ASSIGNED TASK:
An exact copy of every record below is required, with the pictures left out.

[Change detection data]
########

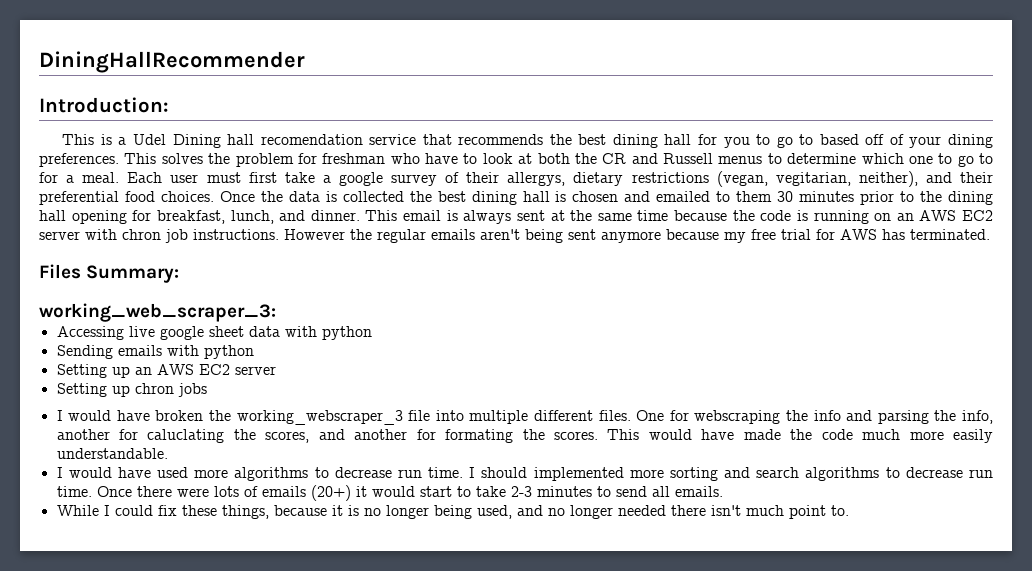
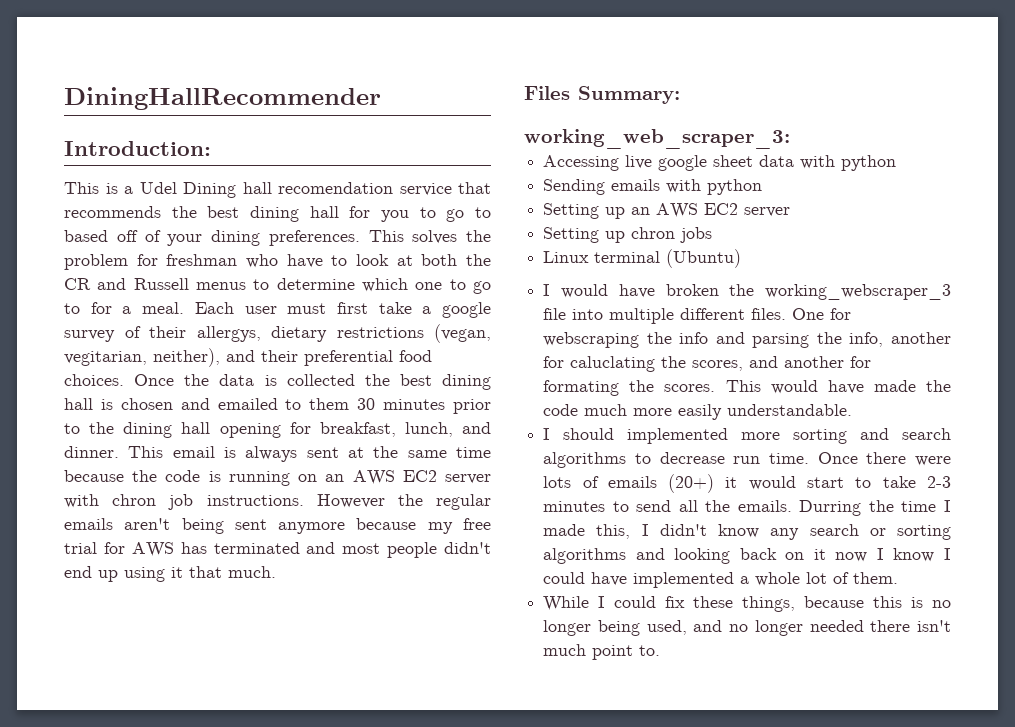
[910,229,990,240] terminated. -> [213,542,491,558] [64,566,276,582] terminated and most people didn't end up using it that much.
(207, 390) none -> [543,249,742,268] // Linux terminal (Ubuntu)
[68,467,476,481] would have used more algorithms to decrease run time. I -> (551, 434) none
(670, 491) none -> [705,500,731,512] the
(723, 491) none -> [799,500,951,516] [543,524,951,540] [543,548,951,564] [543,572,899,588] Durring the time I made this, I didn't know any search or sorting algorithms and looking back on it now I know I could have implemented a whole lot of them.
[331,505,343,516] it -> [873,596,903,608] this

########

ANSWER BOX:
[910,229,990,240] terminated. -> [213,542,491,558] [64,566,276,582] terminated and most people didn't end up using it that much.
(207, 390) none -> [543,249,742,268] // Linux terminal (Ubuntu)
[68,467,476,481] would have used more algorithms to decrease run time. I -> (551, 434) none
(670, 491) none -> [705,500,731,512] the
(723, 491) none -> [799,500,951,516] [543,524,951,540] [543,548,951,564] [543,572,899,588] Durring the time I made this, I didn't know any search or sorting algorithms and looking back on it now I know I could have implemented a whole lot of them.
[331,505,343,516] it -> [873,596,903,608] this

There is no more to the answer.